Highliths - Summary of results to date

The INCT-MPEG draws upon participation from 30 universities and research centres, both nationally and internationally, including some 95 researchers and 9 educationalists involved in the supervision of 66 postgraduate students. During the first year of the project collaborators on the INCT-MPEG produced a total of 161 publications in national and international journals, and gave 52 presentations in national and international conferences. Publications are presented by subproject although many are cover multiple themes within the broad scope of the INCT-MPEG, such as the dynamics of biodiversity in response to land-use change. An example of this integration is the effective combination of sub-projects 2 and 4 - on the analyses of the environmental and development costs and benefits of land-use change and the impacts of fire on Amazonian ecosystems respectively. The large-scale multi-disciplinary research being implemented by these two allied initiatives is only possible by exploiting economies of scale in resources and expertise among project teams.
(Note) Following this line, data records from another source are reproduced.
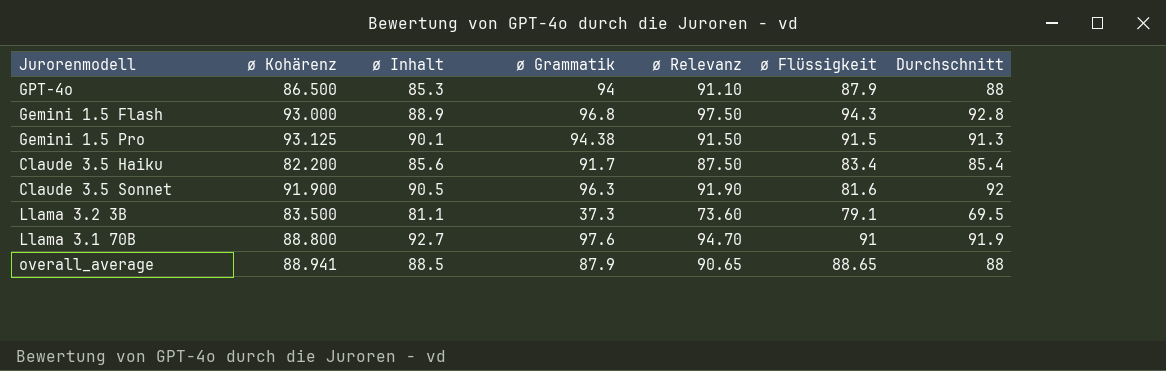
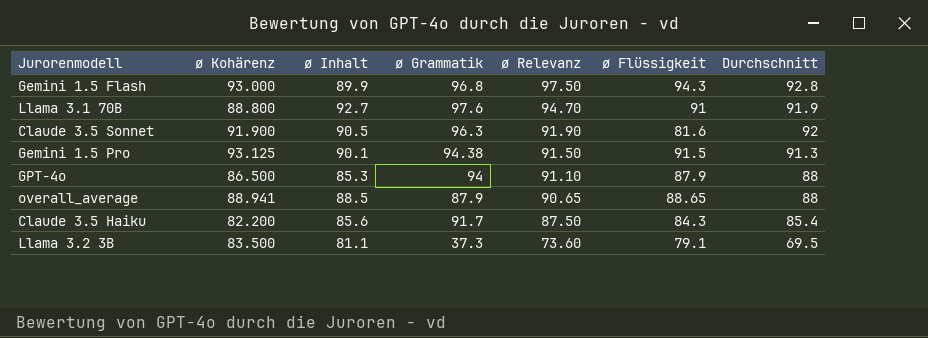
row order: none -> ø Relevanz descending
Gemini 1.5 Flash | ø Inhalt: 88.9 -> 89.9
Claude 3.5 Haiku | ø Flüssigkeit: 83.4 -> 84.3

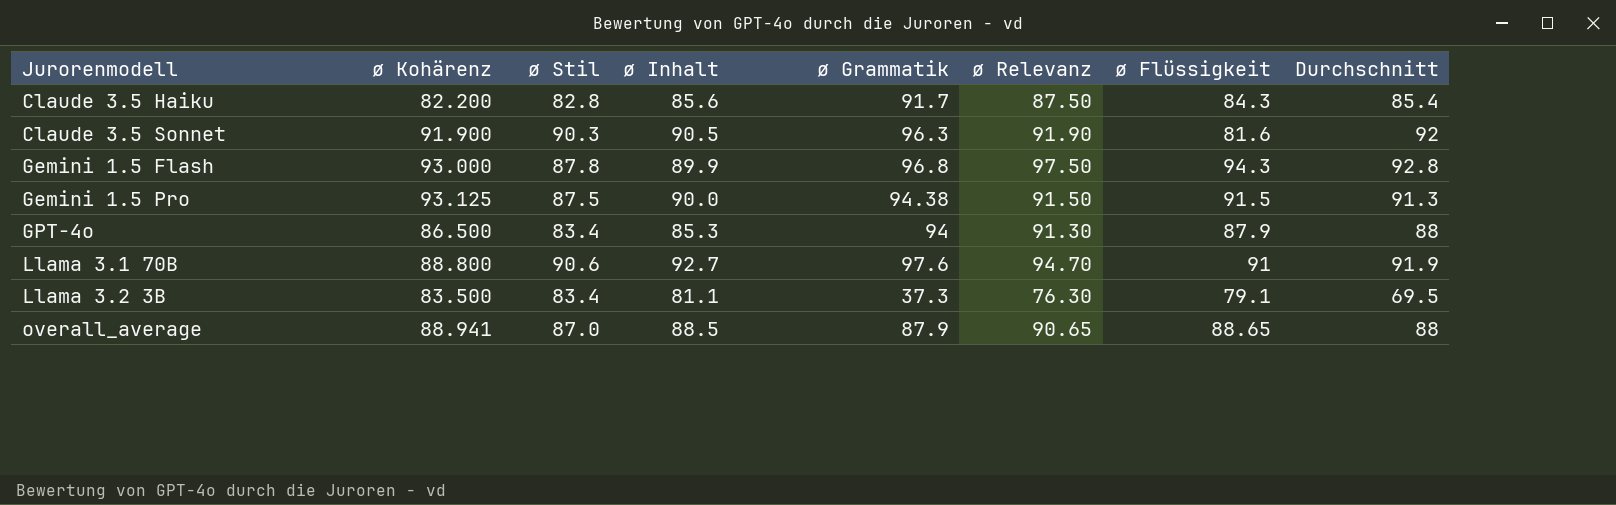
row order: ø Relevanz descending -> Jurorenmodell ascending
column ø Stil | position: none -> 3
Gemini 1.5 Pro | ø Inhalt: 90.1 -> 90.0
GPT-4o | ø Relevanz: 91.10 -> 91.30
Llama 3.2 3B | ø Relevanz: 73.60 -> 76.30

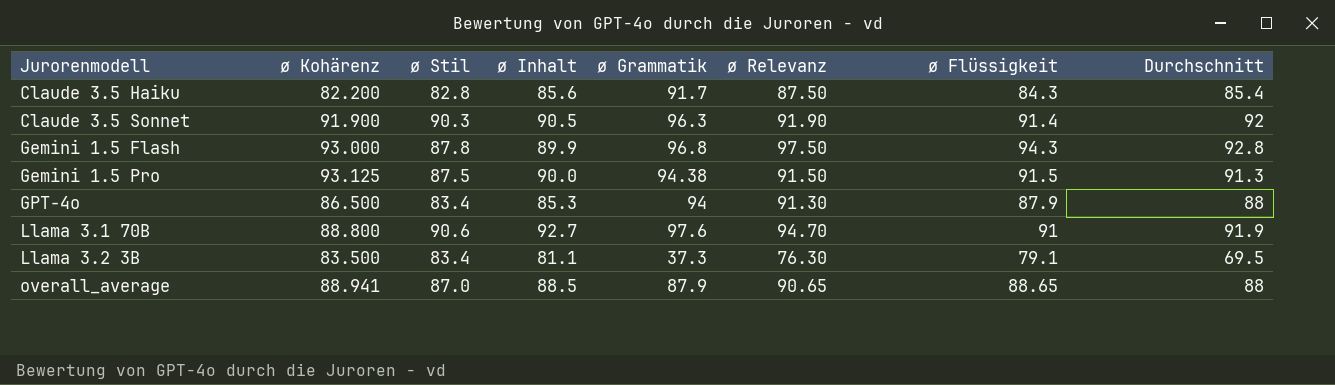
Claude 3.5 Sonnet | ø Flüssigkeit: 81.6 -> 91.4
Financial resources from CNPq-MCT-INCT have been used to develop and leverage significant support from external project partners, including Embrapa Amazonia Oriental, CNPq Universal, Natural Environmental Research Council (United Kingdom), Royal Society (United Kingdom), and The Nature Conservancy.

Members of the INCT-MPEG have organized a large number of workshops and symposia since 2009, including the International Symposium on Recent Advances and Perspectives in Neotropical Avian Phylogeography during the XVIII Brazilian Congress of Zoology.
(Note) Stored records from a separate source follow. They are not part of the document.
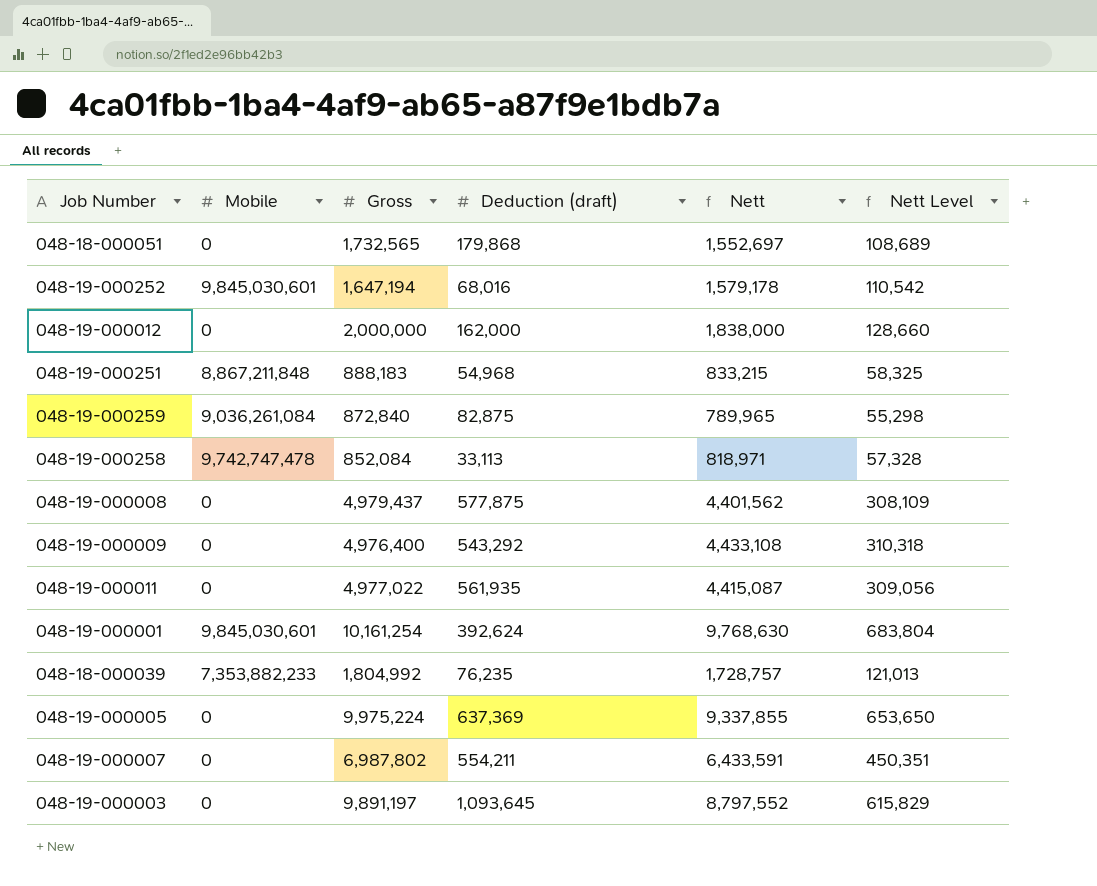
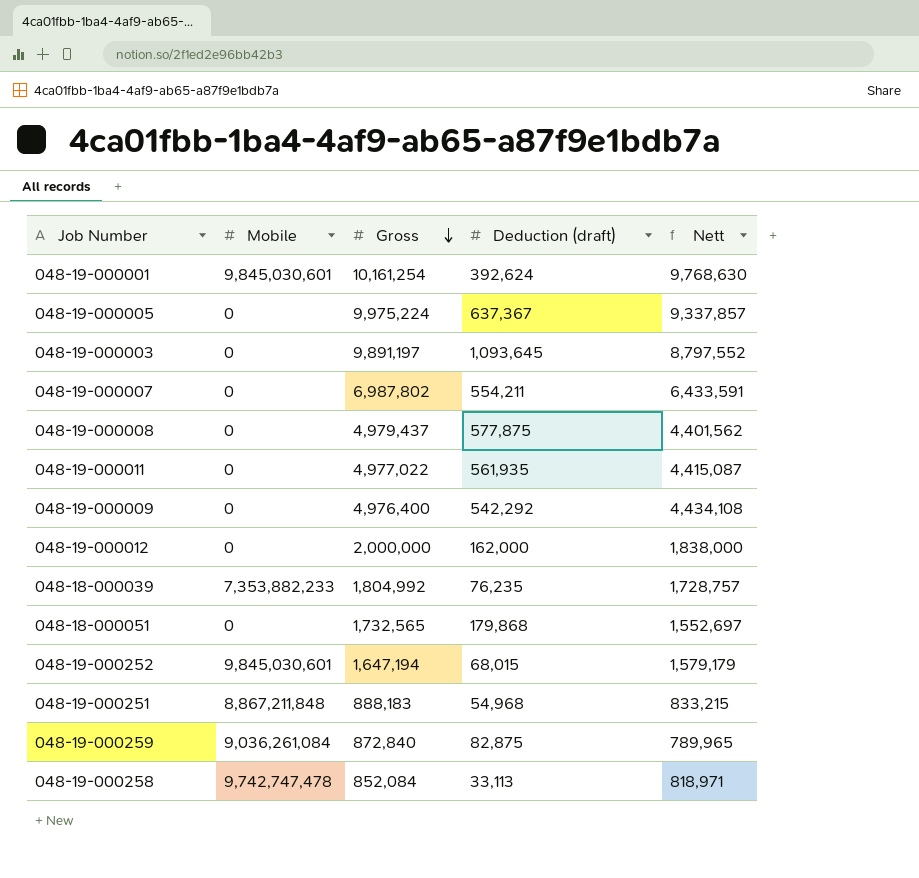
row order: none -> Gross descending
column Nett Level | formula: [Nett] * 0.07 -> none
048-19-000005 | Deduction (draft): 637,369 -> 637,367
048-19-000005 | Nett: 9,337,855 -> 9,337,857
048-19-000009 | Deduction (draft): 543,292 -> 542,292
048-19-000009 | Nett: 4,433,108 -> 4,434,108
048-19-000252 | Deduction (draft): 68,016 -> 68,015
048-19-000252 | Nett: 1,579,178 -> 1,579,179

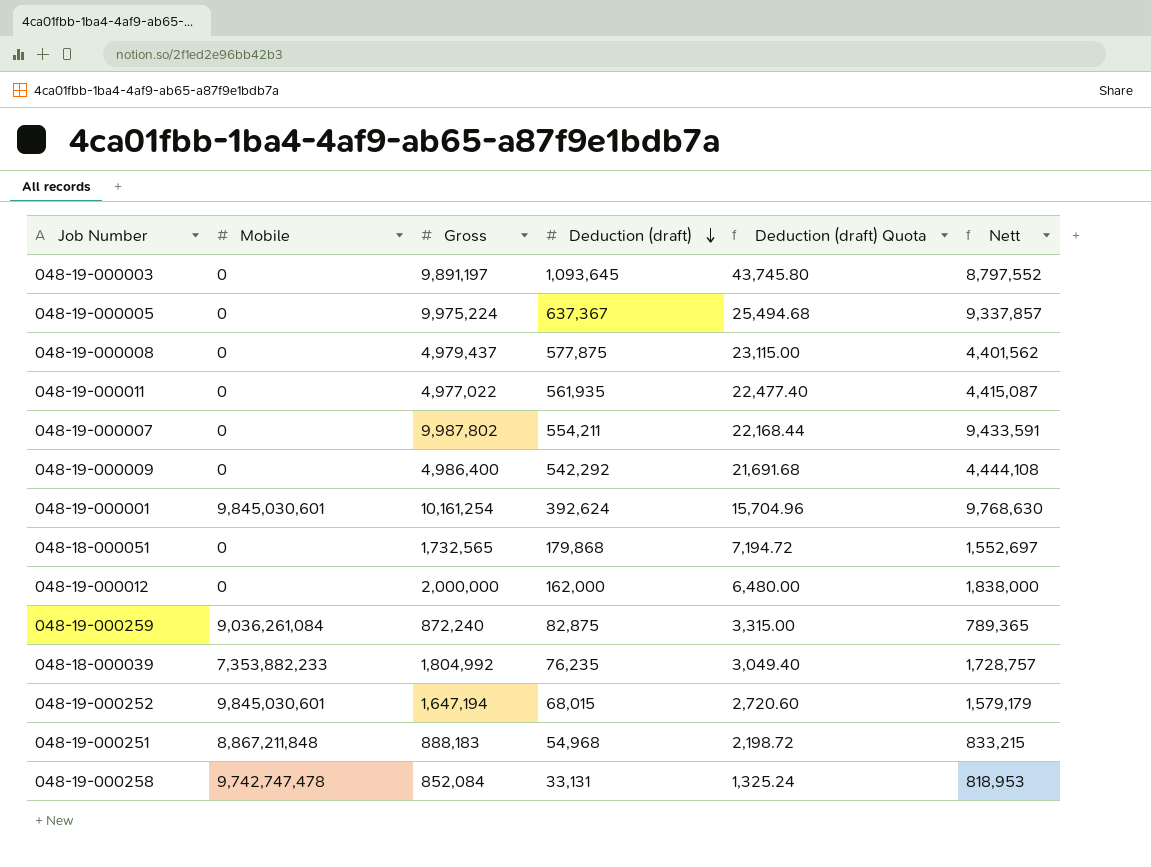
row order: Gross descending -> Deduction (draft) descending
column Deduction (draft) Quota | formula: none -> [Deduction (draft)] * 0.04
048-19-000007 | Gross: 6,987,802 -> 9,987,802
048-19-000007 | Nett: 6,433,591 -> 9,433,591
048-19-000009 | Gross: 4,976,400 -> 4,986,400
048-19-000009 | Nett: 4,434,108 -> 4,444,108
048-19-000259 | Gross: 872,840 -> 872,240
048-19-000259 | Nett: 789,965 -> 789,365
048-19-000258 | Deduction (draft): 33,113 -> 33,131
048-19-000258 | Nett: 818,971 -> 818,953

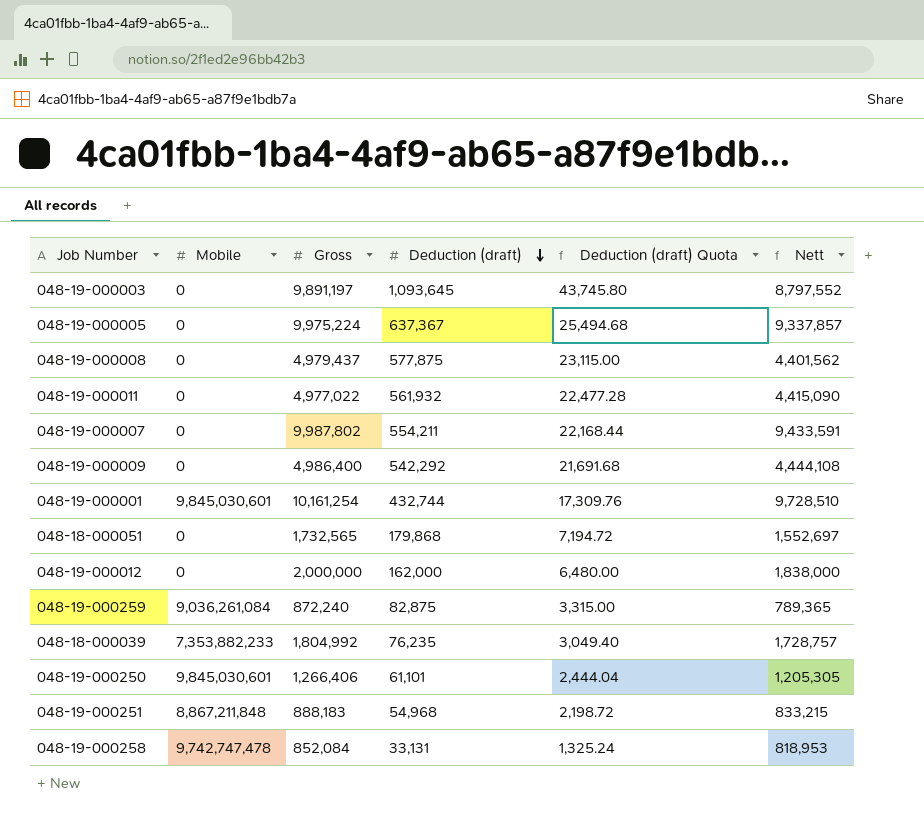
row 048-19-000252: 9,845,030,601 | 1,647,194 | 68,015 | 2,720.60 | 1,579,179 -> none
048-19-000011 | Deduction (draft): 561,935 -> 561,932
048-19-000011 | Deduction (draft) Quota: 22,477.40 -> 22,477.28
048-19-000011 | Nett: 4,415,087 -> 4,415,090
048-19-000001 | Deduction (draft): 392,624 -> 432,744
048-19-000001 | Deduction (draft) Quota: 15,704.96 -> 17,309.76
048-19-000001 | Nett: 9,768,630 -> 9,728,510
row 048-19-000250: none -> 9,845,030,601 | 1,266,406 | 61,101 | 2,444.04 | 1,205,305

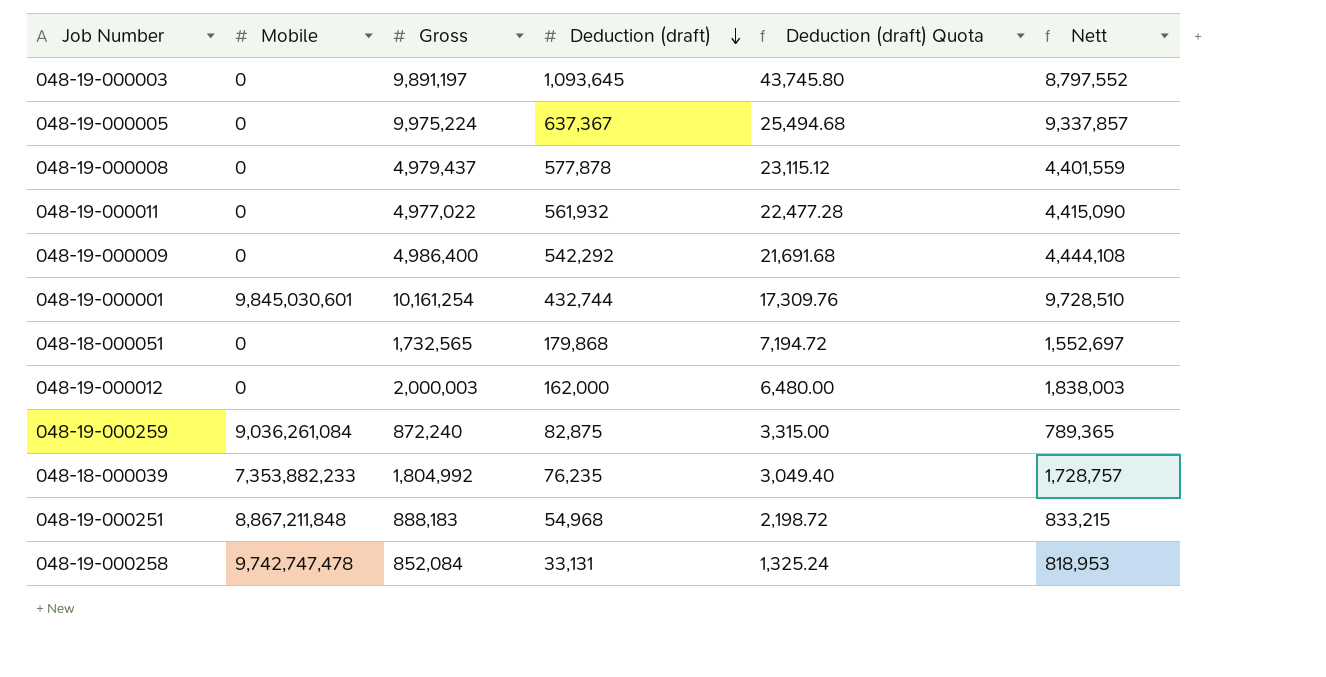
row 048-19-000007: 0 | 9,987,802 | 554,211 | 22,168.44 | 9,433,591 -> none
row 048-19-000250: 9,845,030,601 | 1,266,406 | 61,101 | 2,444.04 | 1,205,305 -> none
048-19-000008 | Deduction (draft): 577,875 -> 577,878
048-19-000008 | Deduction (draft) Quota: 23,115.00 -> 23,115.12
048-19-000008 | Nett: 4,401,562 -> 4,401,559
048-19-000012 | Gross: 2,000,000 -> 2,000,003
048-19-000012 | Nett: 1,838,000 -> 1,838,003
Different subprojects are currently in different phases of development. Regarding biodiversity modeling, preliminary results confirm that severe climate change in the Pleistocene affected the distribution and genetic diversity of Amazonian vertebrates. However, past changes in climate were not sufficient to have precipitated high rates of extinction, suggesting that Amazonian fauna has exhibited a certain degree of resilience to past climate change. This information needs to be incorporated into models predicting the impacts of global warming on Amazonian biota.
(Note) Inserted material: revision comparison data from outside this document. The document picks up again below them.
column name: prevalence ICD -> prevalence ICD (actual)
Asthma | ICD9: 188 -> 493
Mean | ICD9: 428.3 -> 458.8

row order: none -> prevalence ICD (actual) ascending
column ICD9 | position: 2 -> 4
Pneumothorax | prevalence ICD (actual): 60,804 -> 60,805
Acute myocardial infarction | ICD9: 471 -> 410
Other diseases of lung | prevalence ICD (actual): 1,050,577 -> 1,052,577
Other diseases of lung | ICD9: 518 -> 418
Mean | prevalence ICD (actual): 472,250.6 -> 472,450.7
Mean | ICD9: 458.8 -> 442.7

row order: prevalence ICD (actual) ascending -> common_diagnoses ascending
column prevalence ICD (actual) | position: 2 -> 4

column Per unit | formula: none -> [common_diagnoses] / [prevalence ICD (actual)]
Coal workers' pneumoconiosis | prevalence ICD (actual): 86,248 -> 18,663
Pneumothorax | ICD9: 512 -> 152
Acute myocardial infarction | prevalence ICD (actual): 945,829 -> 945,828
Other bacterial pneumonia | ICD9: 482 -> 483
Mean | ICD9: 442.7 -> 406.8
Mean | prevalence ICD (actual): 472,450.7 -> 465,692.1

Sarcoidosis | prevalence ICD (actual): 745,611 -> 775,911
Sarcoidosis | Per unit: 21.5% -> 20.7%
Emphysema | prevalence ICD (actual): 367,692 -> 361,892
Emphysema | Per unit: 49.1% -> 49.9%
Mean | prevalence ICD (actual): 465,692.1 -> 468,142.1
Projects 2 and 4 have a very strong fieldwork component, and have already established approximately 400 study transects in the regions of Santarém-Belterra, and Paragominas (Pará). These sample locations are distributed across 20 micro watersheds in each region. Each micro-watershed is around 5000 ha in size, and includes a wide variety of land-uses ranging from cattle ranching, plantations, mechanized agriculture, small-scale agriculture, fruticulture, silviculture, managed forests and forest reserves. Data has already been collected on patterns of biodiversity and key ecological functions across the Santarém-Belterra region and some 35 researchers and students are engaged in other fieldwork components at the time of writing. A socio-economic team is currently applying a detailed socio-economic survey to a network of more than 400 rural property owners and producers in each of the main study regions. Data has also been collected on the impacts of wildfires on forest biodiversity in four regions of Amazonia, including Acre (RESEX Chico Mendes), Mato Grosso (Querencia), Roraima (Ilha de Maracá) and Pará (RESEX Tapajós-Arapiuns). Four taxa were sampled – ants, beetles, birds and trees. Results are currently being analysed, but initial results have been published on the fire history of the Ilha de Maracá in Roraima, and on habitat use by avifauna in Acre. Ongoing work on silviculture indicates that cultivation of trees creates conditions favorable for the management of degraded areas and the maintenance of good soil conditions. Work in eastern Pará has pointed to the urgent need for greater attention and more research on biodiesel plantations which are driving dramatic patterns of landscape change in areas that were once dominated by annual crops and subsistence farming.